The answer must be a single number: how many lines in the records below contain the word "center".
____
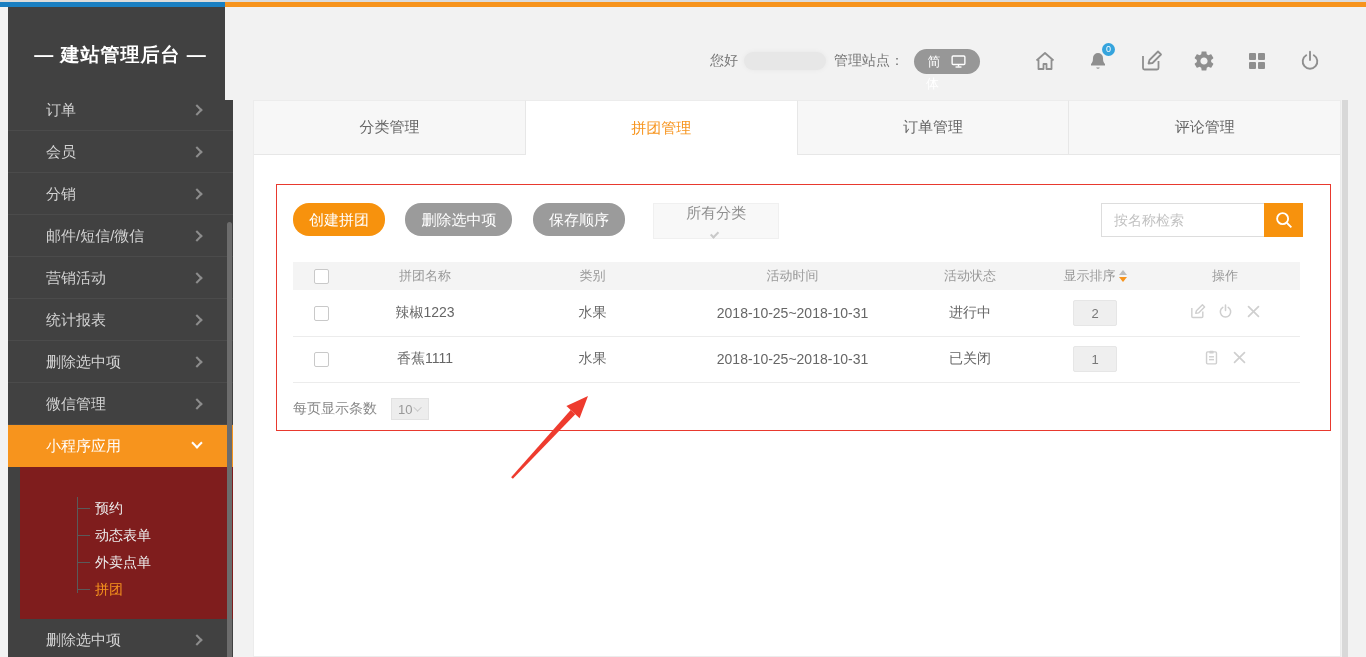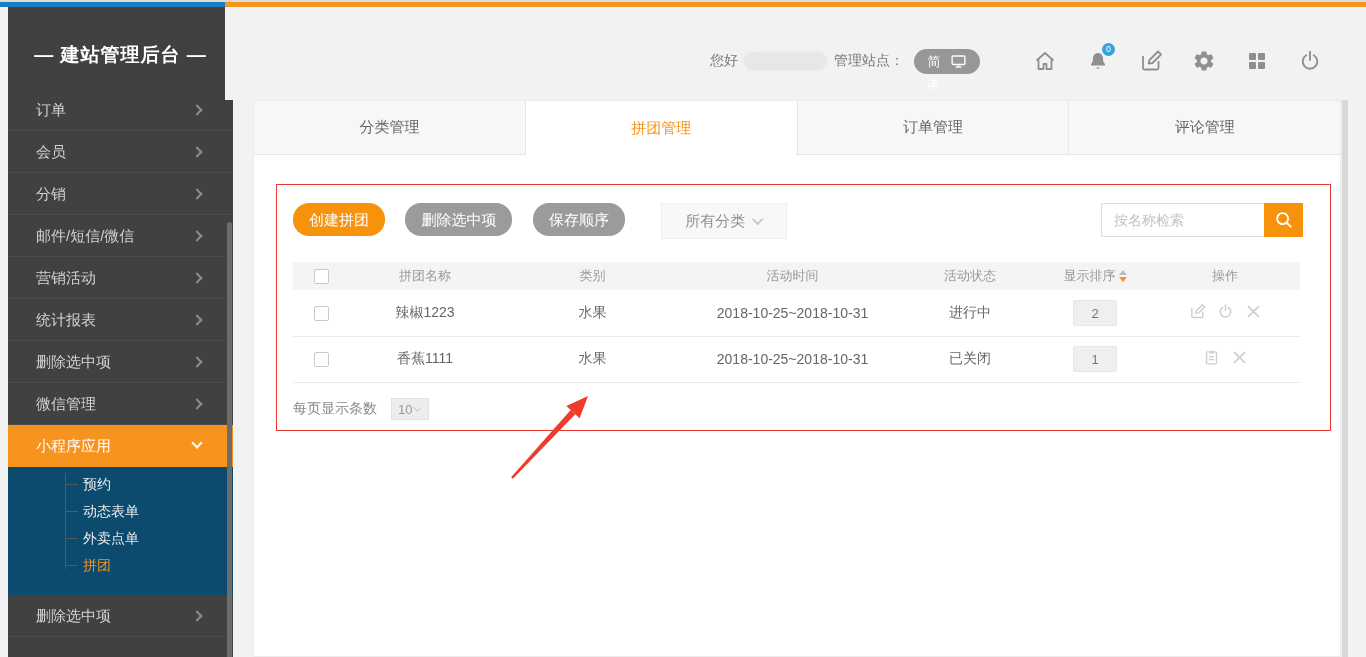--- a/index.html
+++ b/index.html
@@ -9,25 +9,25 @@
   #accent-strip { position:absolute; top:0; left:0; width:1366px; height:7px; background:#dcdcdc; }
   #accent-blue { position:absolute; top:2px; left:0; width:225px; height:5px; background:#1a7fc1; }
   #accent-orange { position:absolute; top:2px; left:225px; width:1141px; height:5px; background:#f7941d; }
 
   
   #sidebar { position:absolute; top:7px; left:8px; width:225px; height:650px; background:#414141; overflow:hidden; }
   .side-title { margin-top:35px; text-align:center; color:#fff; font-size:19px; font-weight:bold; letter-spacing:1px; }
   #side-menu { margin-top:30px; }
   .menu-clip { height:33px; overflow:hidden; position:relative; }
   .menu-clip .menu-item { margin-top:-9px; }
-  .menu-item { height:42px; line-height:42px; padding-left:28px; color:#d2d2d2; font-size:15px; border-bottom:1px solid #4b4b4b; position:relative; cursor:pointer; }
+  .menu-item { height:42px; line-height:42px; padding-left:38px; color:#d2d2d2; font-size:15px; border-bottom:1px solid #4b4b4b; position:relative; cursor:pointer; }
   .menu-item .chev { position:absolute; right:32px; top:17px; width:8px; height:8px; border-top:2px solid #8d8d8d; border-right:2px solid #8d8d8d; transform:rotate(45deg); }
   .menu-item.active { background:#f7941d; color:#fff; border-bottom:none; }
   .menu-item.active .chev { border-color:#fff; transform:rotate(135deg); top:14px; }
-  #submenu { background:#0c4a6e; padding:4px 0 16px 0; position:relative; }
+  #submenu { background:#7f1d1d; padding:28px 0 16px 0; position:relative;margin-left:12px; }
   .subtree { position:relative; }
   .tree-vline { position:absolute; left:57px; top:2px; width:1px; height:96px; background:#5a5a5a; }
   .sub-item { height:27px; line-height:27px; padding-left:75px; color:#ececec; font-size:14px; position:relative; cursor:pointer; }
   .sub-item::before { content:""; position:absolute; left:57px; top:13px; width:13px; height:1px; background:#5a5a5a; }
   .sub-item.active { color:#f7941d; }
   #side-scrollthumb { position:absolute; left:219px; top:215px; width:5px; height:442px; background:#6c6c6c; border-radius:3px; }
 
   
   #topbar { position:absolute; top:7px; left:225px; width:1141px; height:93px; background:#f2f2f2; }
   #topbar-cluster { position:absolute; top:38px; right:44px; height:32px; display:flex; align-items:center; }
@@ -51,21 +51,21 @@
 
   
   #anno-rect { position:absolute; top:184px; left:276px; width:1055px; height:247px; border:1px solid #e8392e; pointer-events:none; }
   #anno-arrow { position:absolute; top:370px; left:480px; width:200px; height:140px; pointer-events:none; }
 
   
   #toolbar { position:absolute; top:203px; left:293px; width:1010px; height:36px; }
   .btn { display:inline-block; height:33px; line-height:33px; padding:0 16px; font-size:15px; color:#fff; border:none; border-radius:16px; cursor:pointer; margin-right:16px; vertical-align:top; font-family:inherit; }
   .btn-orange { background:#f7920d; }
   .btn-gray { background:#9b9b9b; }
-  #cat-filter { display:inline-flex; align-items:center; justify-content:center; gap:10px; width:126px; height:36px; margin-left:16px; background:#f8f8f8; border:1px solid #f0f0f0; color:#8f8f8f; font-size:15px; cursor:pointer; vertical-align:top; }
+  #cat-filter { display:inline-flex; align-items:center; justify-content:center; gap:10px; width:126px; height:36px; margin-left:8px; background:#f8f8f8; border:1px solid #f0f0f0; color:#8f8f8f; font-size:15px; cursor:pointer; vertical-align:top;flex-direction:column; }
   .chev-down { width:8px; height:8px; border-left:2px solid #c9c9c9; border-bottom:2px solid #c9c9c9; transform:rotate(-45deg) translateY(-2px); }
   #search-group { position:absolute; right:0; top:0; display:flex; }
   #search-input { width:163px; height:34px; border:1px solid #ddd; border-right:none; padding:0 12px; font-size:14px; color:#666; outline:none; font-family:inherit; }
   #search-input::placeholder { color:#c2c2c2; }
   #search-btn { width:39px; height:34px; background:#f7920d; border:none; display:flex; align-items:center; justify-content:center; cursor:pointer; }
 
   
   #grid { position:absolute; top:262px; left:293px; width:1007px; border-collapse:collapse; table-layout:fixed; }
   #grid thead td { background:#f4f4f4; height:28px; font-size:13px; color:#999; text-align:center; }
   #grid tbody td { height:46px; font-size:14px; color:#666; text-align:center; border-bottom:1px solid #ececec; background:#fff; }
____
• Result
7